Por eso, aunque reconozcamos con admiración determinados esfuerzos de personas entregadas a la beneficencia, aunque no le quitemos valor a determinadas labores sociales de la Iglesia, no podemos considerarnos satisfechos con ellas, no podemos alabarlos alegremente como una prueba de que nuestra sociedad, como quería Leibniz, “es la mejor de las posibles”. La práctica organizada de la caridad es la prueba palpable de una sociedad perversa y despreciable, es su consecuencia y su cómplice. No nos conformamos con el “menos”, y no porque no admitamos que la vida está llena de sufrimiento, que los recursos son escasos; no porque no nos preguntemos a veces, atormentados de incertidumbre, si el ser humano es capaz de construir un mundo mejor. No nos conformamos porque sabemos que mientras haya alguien que nos diga “al menos”, estará invitándonos a la resignación, a convertirnos nosotros también en cómplices sumisos de la iniquidad; estará robándonos la dignidad, estará negándonos la capacidad de hacer algo mejor; estará relegándonos a la categoría de víctimas impotentes.
Si se supone que la persona religiosa “al menos” es un poco más feliz, nosotros respondemos que preferimos ser “bastante” más felices, y serlo desde la lucidez y la racionalidad, no desde el apocamiento y la fantasía. Si nuestra vida ha de tener sentido, no renunciamos a dárselo desde el pensamiento y la dignidad del ser que se hace cargo de su propio destino. Si hemos de consolar nuestro sufrimiento, preferimos hacerlo desde lo humano, desde la reflexión y la sabiduría, en lugar de poner la esperanza en primitivas falacias sobrehumanas. Si se trata de ser profundos, ¿qué mayor profundidad que la del que mira la verdad sin subterfugios, aunque lo haga con temor? Si se trata de contar con unos valores, ¿por qué no podemos referirlos a la propia vida humana y a un proyecto estrictamente humano, a nuestra condición natural e inmediata, en lugar de tomarlos de pretendidas revelaciones sobrenaturales?
Y si de lo que se trata es de que los pobres coman, ¿no sería mejor que aspiráramos a que dejaran de ser pobres, a que tomaran las riendas de su destino y dejaran de transigir con que se les relegue a esa condición? ¿No sería preferible que dejara de haber otros que los someten a la indigencia para poder amasar fortunas a su costa? El mendigo, mientras come de la caridad, debería estar aprovechando para planear un mundo en el que no fuese necesaria. Y si él no puede o no sabe, entonces deberíamos hacerlo por él quienes nos limitamos a tranquilizar nuestra conciencia con limosnas.
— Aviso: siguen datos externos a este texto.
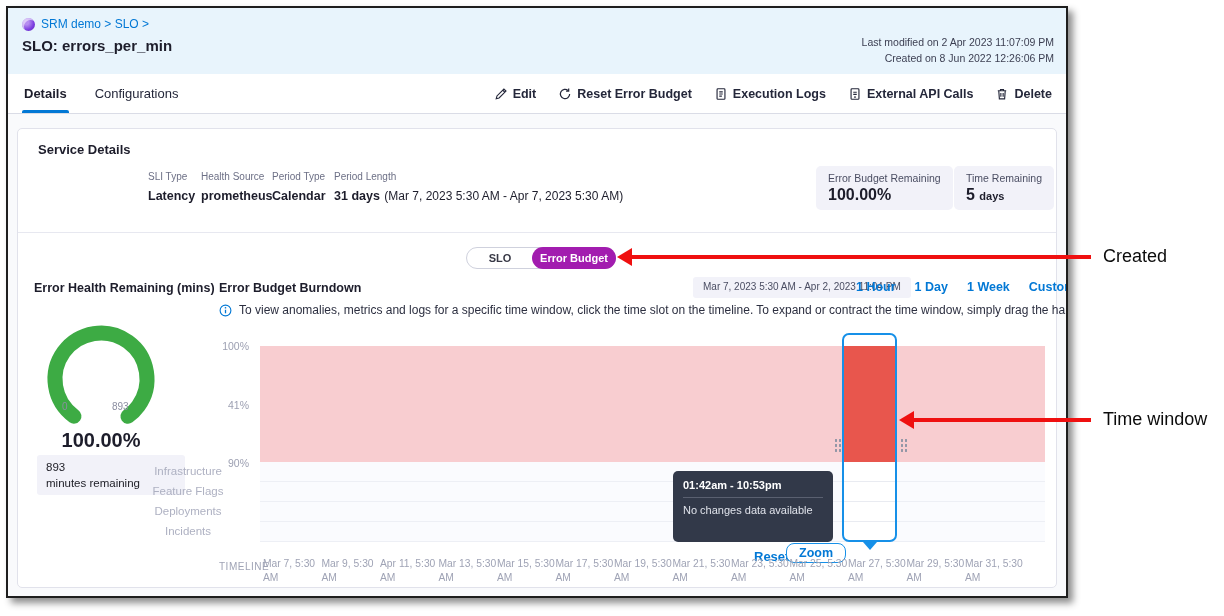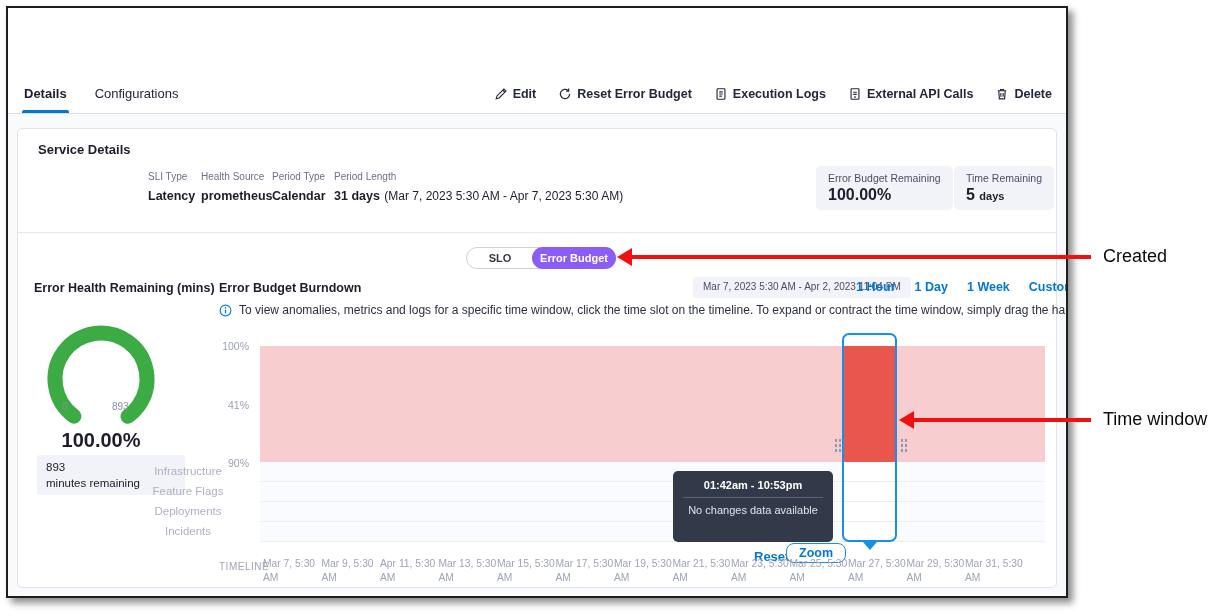--- a/index.html
+++ b/index.html
@@ -134,6 +134,17 @@
 
 <div class="frame">
 
+  <div class="app-header">
+    <div class="breadcrumb">
+      <span class="logo-dot"></span>
+      <span class="nowrap">SRM demo &gt; SLO &gt;</span>
+    </div>
+    <div class="page-title">SLO: errors_per_min</div>
+    <div class="timestamps">
+      <div>Last modified on 2 Apr 2023 11:07:09 PM</div>
+      <div>Created on 8 Jun 2022 12:26:06 PM</div>
+    </div>
+  </div>
 
   <div class="tabbar">
     <div class="tabs">

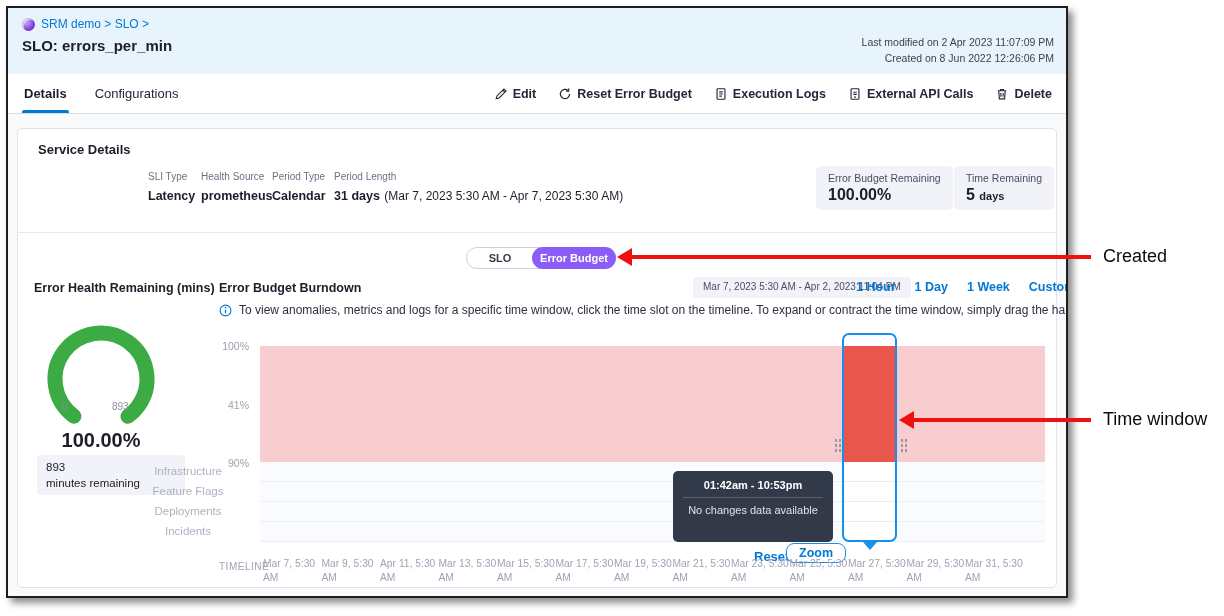--- a/index.html
+++ b/index.html
@@ -59,7 +59,7 @@
                  border:1px solid #cfd1dd; border-radius:11px; background:#fff; display:flex; }
   .vt-left { flex:1; display:flex; align-items:center; justify-content:center;
              font-size:11px; font-weight:bold; color:#383946; cursor:pointer; }
-  .vt-right { width:84px; margin:-1px; height:22px; background:#8b5cf6; border-radius:11px;
+  .vt-right { width:84px; margin:-1px; height:22px; background:#a21caf; border-radius:11px;
               display:flex; align-items:center; justify-content:center;
               font-size:11px; font-weight:bold; color:#fff; cursor:pointer;text-align:right; }
 

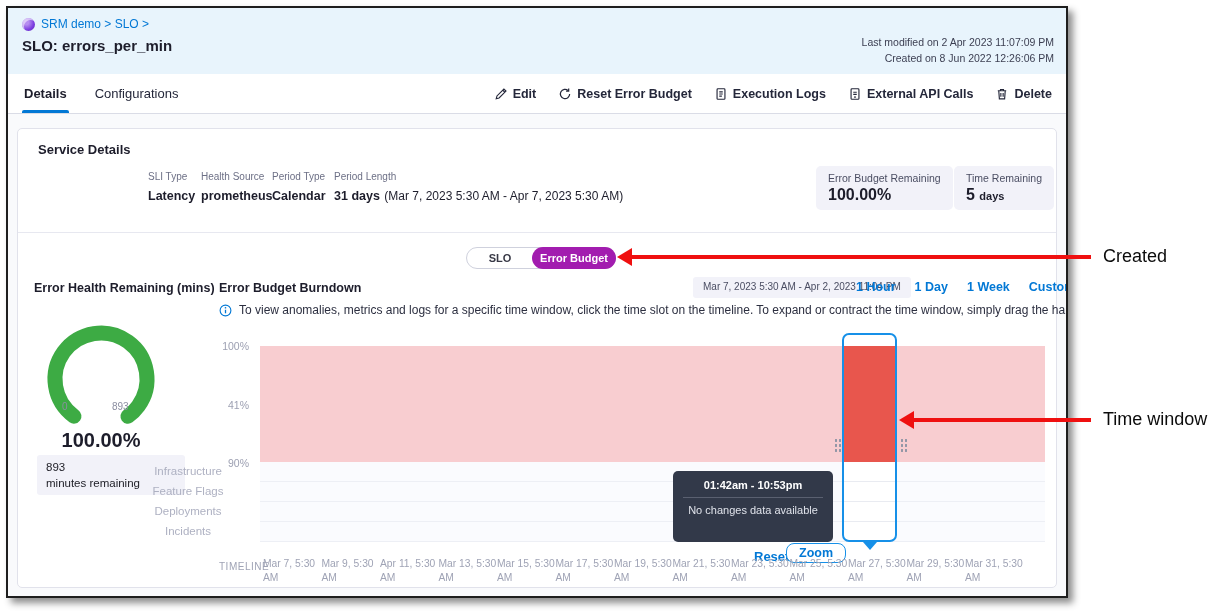--- a/index.html
+++ b/index.html
@@ -107,7 +107,7 @@
 
   
   .tooltip { position:absolute; left:655px; top:342px; width:160px; height:71px; background:#323949;
-             border-radius:5px; padding:8px 10px; z-index:8;text-align:center; }
+             border-radius:5px; padding:8px 10px; z-index:8; }
   .tt-title { font-size:11px; font-weight:600; color:#fff; }
   .tt-div { border-top:1px solid #5a6070; margin:6px 0; }
   .tt-msg { font-size:11px; color:#dfe2ea; }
Si la convicción no nos diera para ello, “al menos” debería sacudirnos la vergüenza.
No nos conformamos con los mínimos, no estamos dispuestos a ser cómplices de un mundo que nos parece injusto. La vida humana se define por sus derrotas, pero se gesta en las aspiraciones y los esfuerzos. El hombre es el ser que se alza, una y otra vez, frente a la limitación.